What is the right way to parent a child? What should we do when we adopt a seven-year-old boy from a country that’s torn in war? A boy who has seen enough blood and death to the point of almost getting used to it? How about stereotypes? Who is bad and who is good? Who should be treated better and who should not? What should be a teacher’s reaction when he or she realizes that the most famous student in the school has dark ideas in his mind? Based on the most provocative play by J.C. Lee with the screenplay co-written by J.C. Lee and Julius Onah, and directed by Julius Onah himself, “Luce” is a psychological thriller that one shouldn’t think twice to make the decision to watch it as soon as it’s out in theaters.
Luce (Kelvin Harrison Jr.), the titular character, is a young, handsome, intelligent, and popular kid in his school. Teachers admire him, put him on a pedestal whereas students look up to him as someone with a bright future. His parents, Amy (Naomi Watts) and Peter Edgar (Tim Roth), have done everything to look after their adopted sweet boy Luce from Eritrea. Now, they could not be any more proud of him. However, nothing is as easy and transparent when Luce’s teacher, Harriet Wilson (Octavia Spencer), reads his essay, and shortly after, finds dangerous fireworks in his school locker. She did the right thing by raising a concern with his parents, hoping whatever it is can be solved quickly. But instead, it goes further, creating a psychological game between Luce and his intentions which will take a lot more than just thinking to figure him out.
Harriet, who is an African American teacher, assigns an essay to the entire class. Luce, who we find too concentrated, writes one using a book written by a controversial historical figure, Frantz Fanon (The Wretched of the Earth), who would easily justify the importance of violence to prove a point. Luce, who we can only assume believes in what he wrote, scares his teacher. What she does next was the right thing by talking to his mother, Amy. When Amy was fully armed with enough confidence to support his son, Harriet shares another disturbing news that was related to her findings in Luce’s locker. Both Amy and Edgar are in disbelief. They can’t believe what Harriet said about their dear son. As they hide Luce’s essay and the fireworks, they try to find an approach to talk to Luce, not realizing whatever they do, he’s always one step ahead of them.
Luce is that sort of a character who is hard to tell on what side he belongs – good or bad. As his manipulative actions continue, we learn about the event that unfolds a backstory between Luce and Harriet, and where that tension between them came from. Even though she is not the one to be blamed, Luce has already made up his mind about her, what he must do, when, and how. In the meantime, Luce is clearly concerned about being considered as a poster boy, a man who should be used as a role model. He clearly does not know who he should be – saint or evil. He also reveals that he dislikes double standards. Even though he is from a very successful family with supporting parents, there’s still insecurity noticed in him. He, apart from being full of vendetta, does not realize the problem is not his teacher or people around him, but the society that is built in such a way that he will never stop seeing himself in the minority when he literally is not.

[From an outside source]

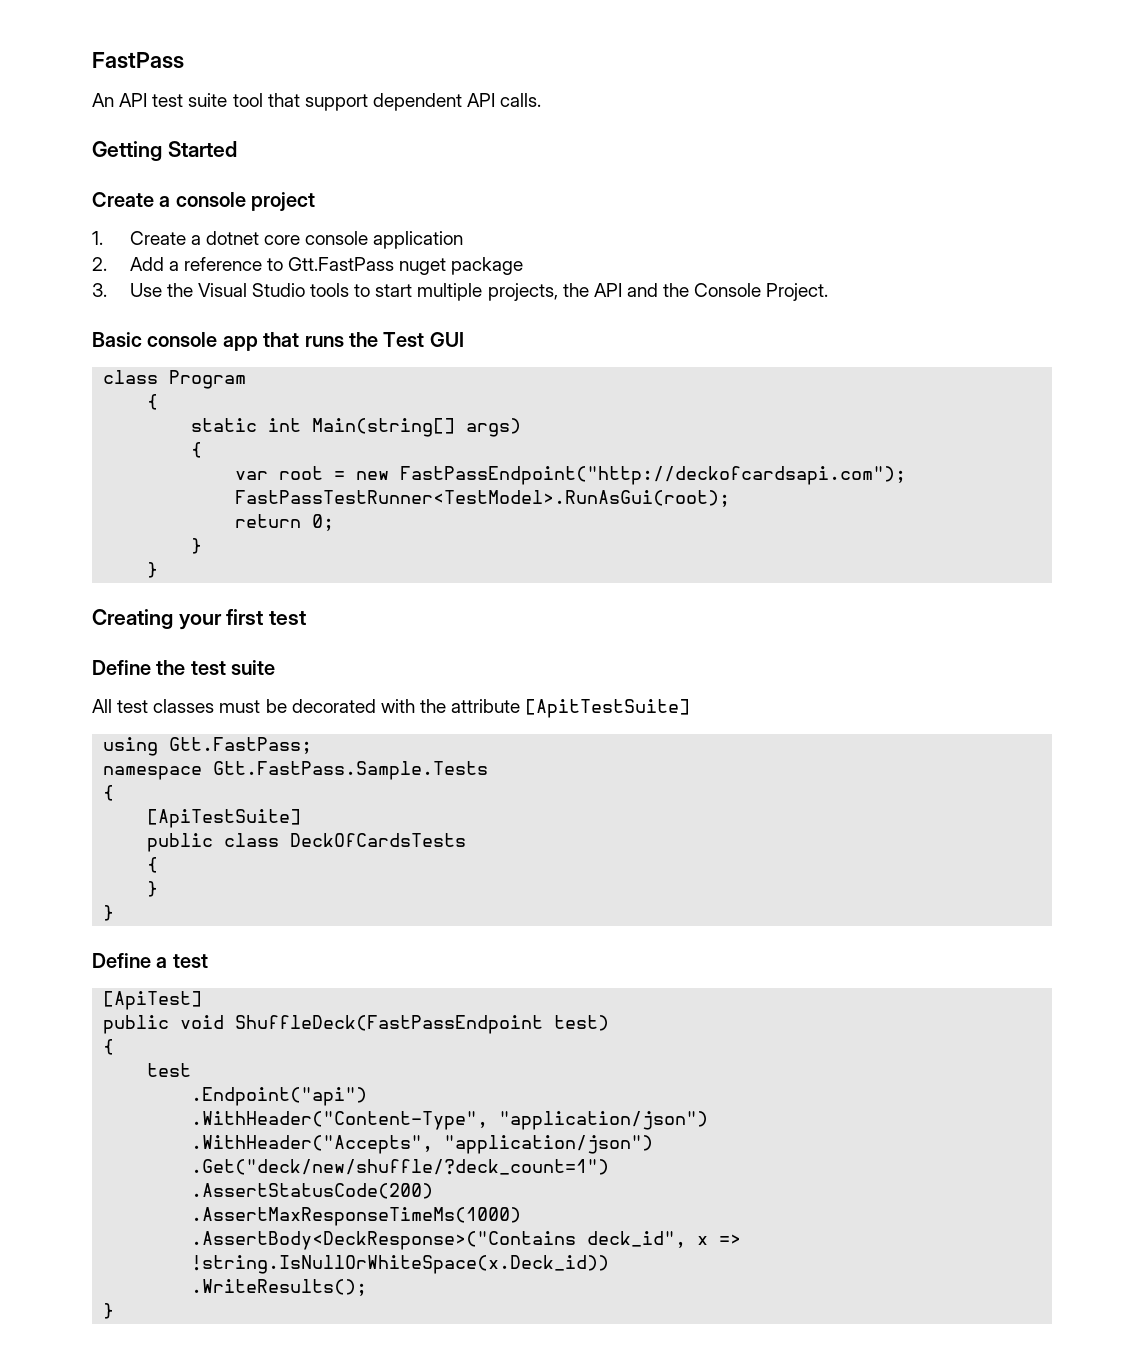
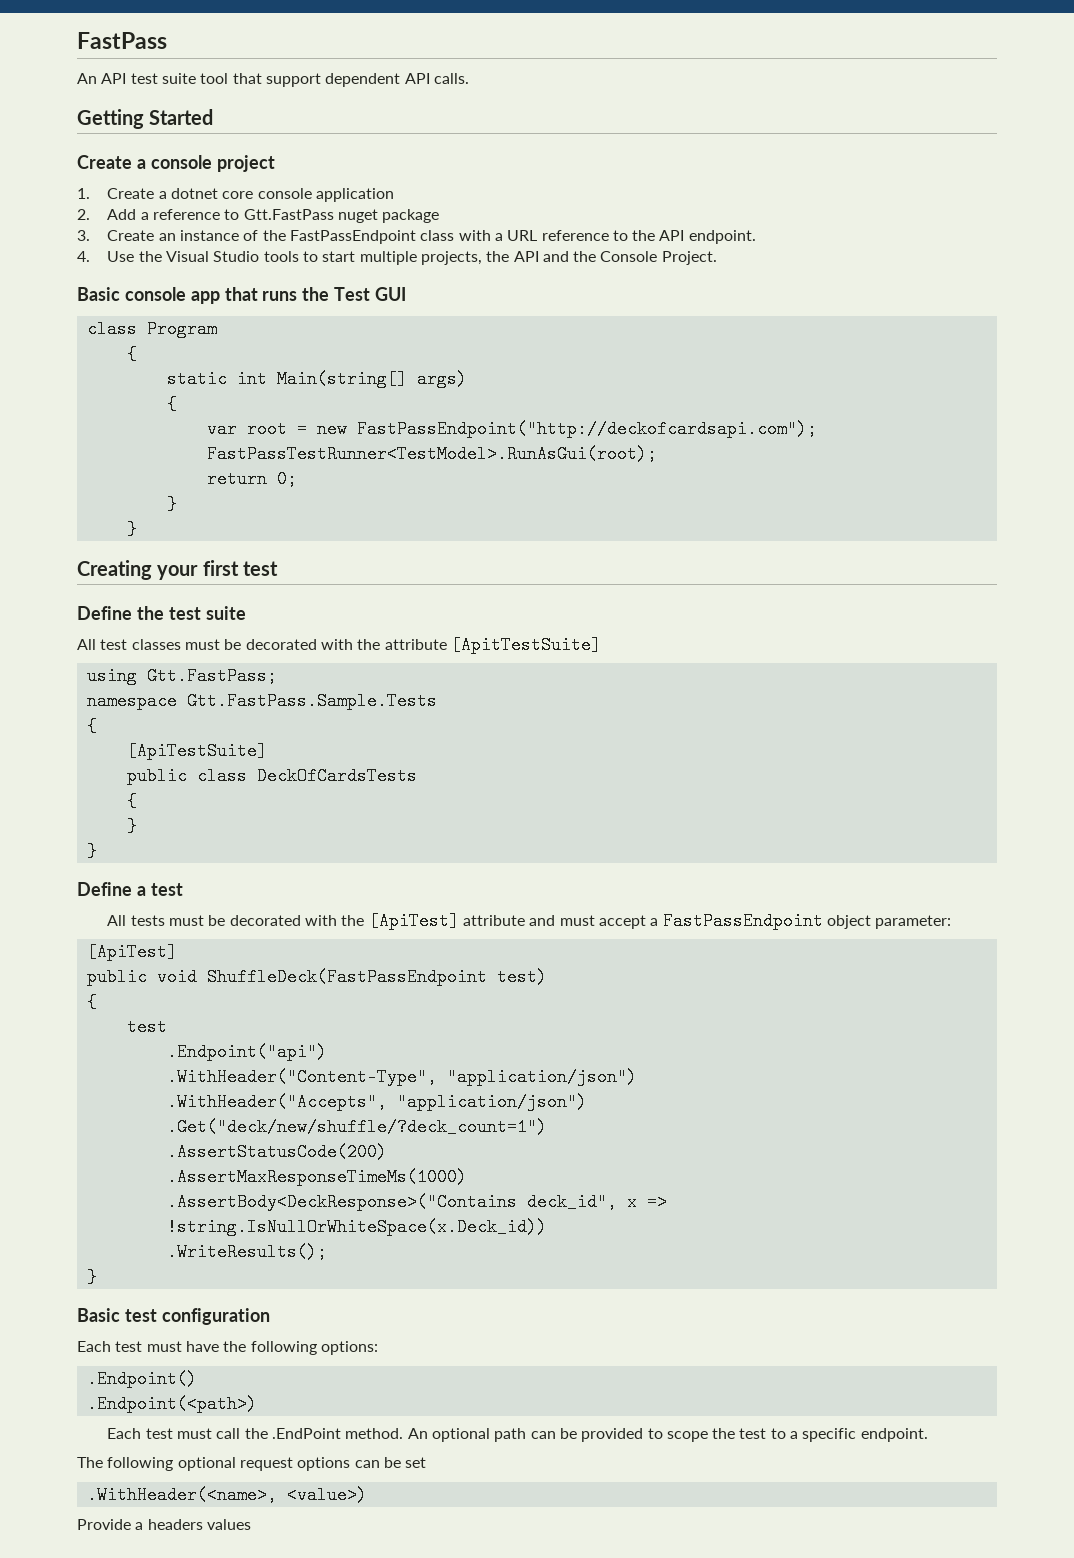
(107, 290) none -> [107,230,756,244] [77,251,90,262] Create an instance of the FastPassEndpoint class with a URL reference to the API endpoint. // 4.
(208, 961) none -> [107,912,952,930] // All tests must be decorated with the [ApiTest] attribute and must accept a FastPassEndpoint object parameter:
(115, 1311) none -> [77,1308,270,1325] [77,1341,378,1355] [86,1370,197,1388] [86,1395,257,1413] [107,1428,928,1442] [77,1457,427,1471] [86,1486,367,1504] [77,1519,251,1530] // Basic test configuration // Each test must have the following options: // .Endpoint() // .Endpoint(<path>) // Each test must call the .EndPoint method. An optional path can be provided to scope the test to a specific endpoint. // The following optional request options can be set // .WithHeader(<name>, <value>) // Provide a headers values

There’s a lot to talk about “Luce”. It’s one of the most shocking films so far this year. The performances are so good that it will require multiple viewings to enjoy every minute of it. As for the concept, there is a lot to grasp, a lot to miss, and many more details that can be uncovered after viewing it five or six times. It’s a living example of how films should be made, how thoughts should be expressed, and why 911 should have been dialed in the first place when the parents realized that the Luce they raised is not who they think he is. It is sad and heartbreaking but that is what “Luce” is all about.
To conclude, there are literally only a few films that leave no easy answer. Whatever you do, no matter what ideas or suggestions come to your mind, nothing will be comforting enough because the truth is ugly, real, and painful. And to talk about it openly is like putting yourself at risk of being accused of biasness, closed-minded, and unwise. “Luce” is exquisite, brilliant, thought-provoking, sharp as a knife, haunting, and it hits where it hurts most. But that is the beauty of the film, when one piece can turn everything upside down, leaving its audience shaking long after the closing credits have rolled. As for Luce, his story does not end with the film, in fact, it starts when it’s over, the continuation of it, honestly speaking, is too scary to even know.